A1435
Title: Count time series: Handling structural breaks
Authors: Isabel Pereira - University of Aveiro (Portugal) [presenting]
Magda Monteiro - University of Aveiro (Portugal)
Ines Pinto - University of Aveiro (Portugal)
Abstract: Count time series are commonly used in fields like healthcare, finance, and transportation to track events such as hospital admissions or stock transactions. A well-known approach for modeling stationary count data is based on thinning operators and mimics autoregressive moving-average models. This method can generate stationary integer-valued time series with distributions like negative binomial, geometric, or Poisson. One widely studied model is the INAR(p) model, where p represents the autoregressive order. However, these models typically assume constant parameters over time, which may not always hold in practice.

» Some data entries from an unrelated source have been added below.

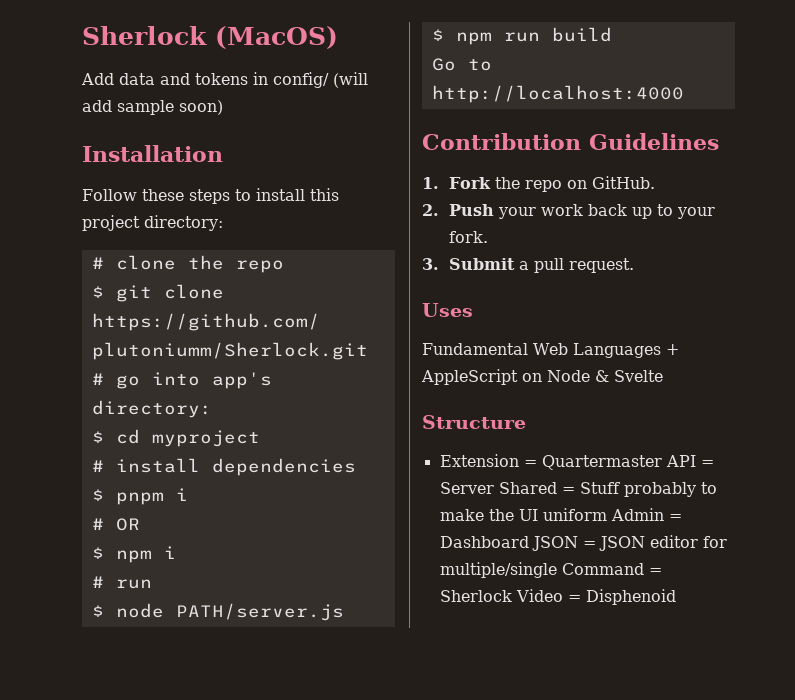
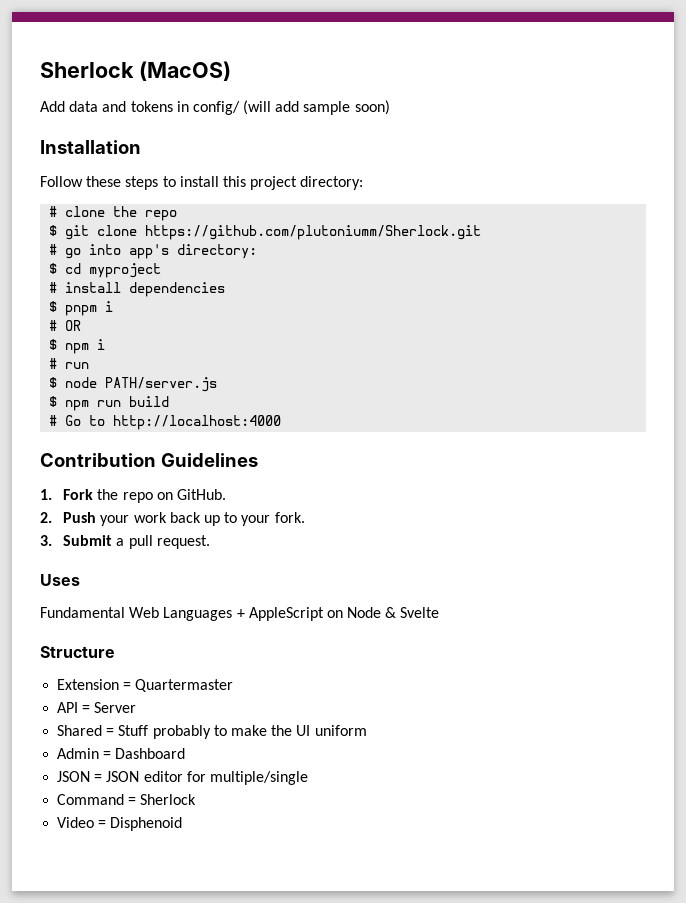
(612, 34) none -> [49,415,58,426] #
(662, 462) none -> (234, 685) //
(494, 488) none -> (137, 707) //
(607, 514) none -> (367, 730) //
(529, 542) none -> (186, 753) //
(557, 570) none -> (308, 778) //
(512, 596) none -> (197, 799) //

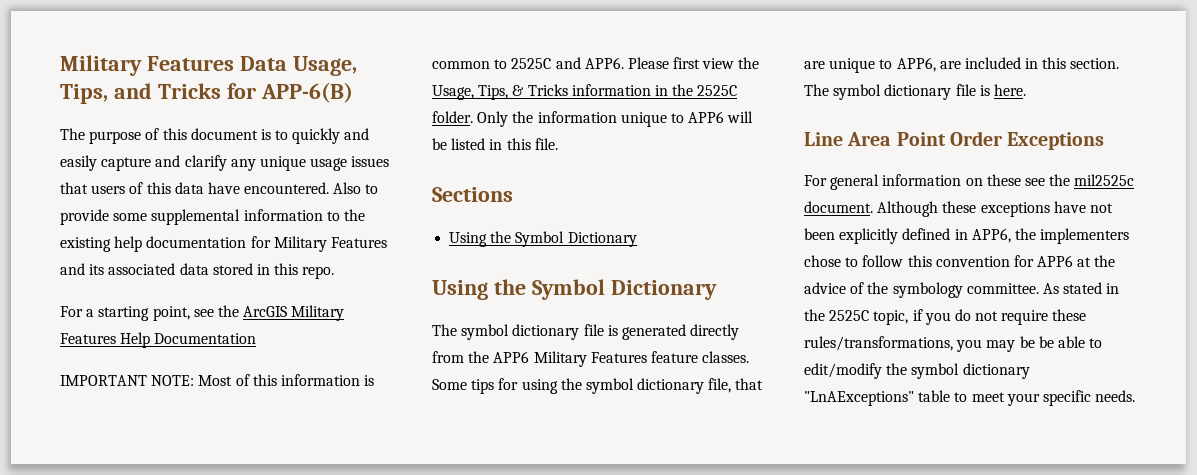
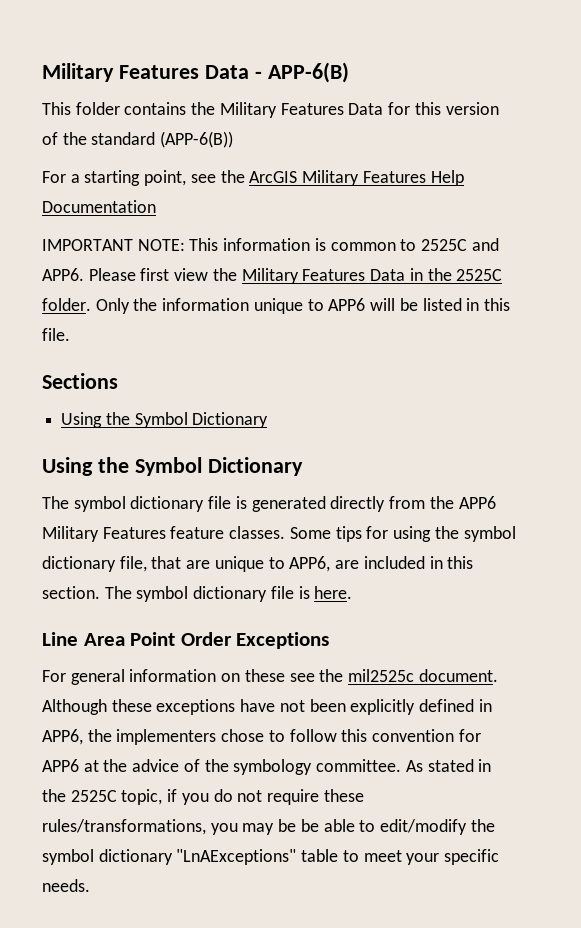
[60,55,357,76] [60,82,353,104] [60,128,370,144] [60,155,390,171] [60,182,379,194] [60,209,365,225] [60,236,387,252] [60,263,335,279] Military Features Data Usage, Tips, and Tricks for APP-6(B) // The purpose of this document is to quickly and easily capture and clarify any unique usage issues that users of this data have encountered. Also to provide some supplemental information to the existing help documentation for Military Features and its associated data stored in this repo. -> [42,62,349,83] [42,102,499,118] [42,131,234,148] Military Features Data - APP-6(B) // This folder contains the Military Features Data for this version of the standard (APP-6(B))
[198,374,277,386] Most of this -> [189,238,219,251] This
[432,84,651,100] Usage, Tips, & Tricks information -> [241,268,406,284] Military Features Data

For instance, during an epidemic, the number of daily cases typically begins low, rises, and eventually falls. Identifying breakpoints in count processes is essential for both methodological and practical purposes, such as validating scientific hypotheses, overseeing safety-critical systems, and ensuring the accuracy of model assumptions. Considering the INAR model with structural breaks and an innovation process that accounts for overdispersion, both classical and Bayesian approaches are addressed to estimate the model parameters. The proposed methodologies are applied to a real dataset in the context of health indicators. Various techniques for detecting one or more change points are compared, utilizing both frequentist and Bayesian frameworks.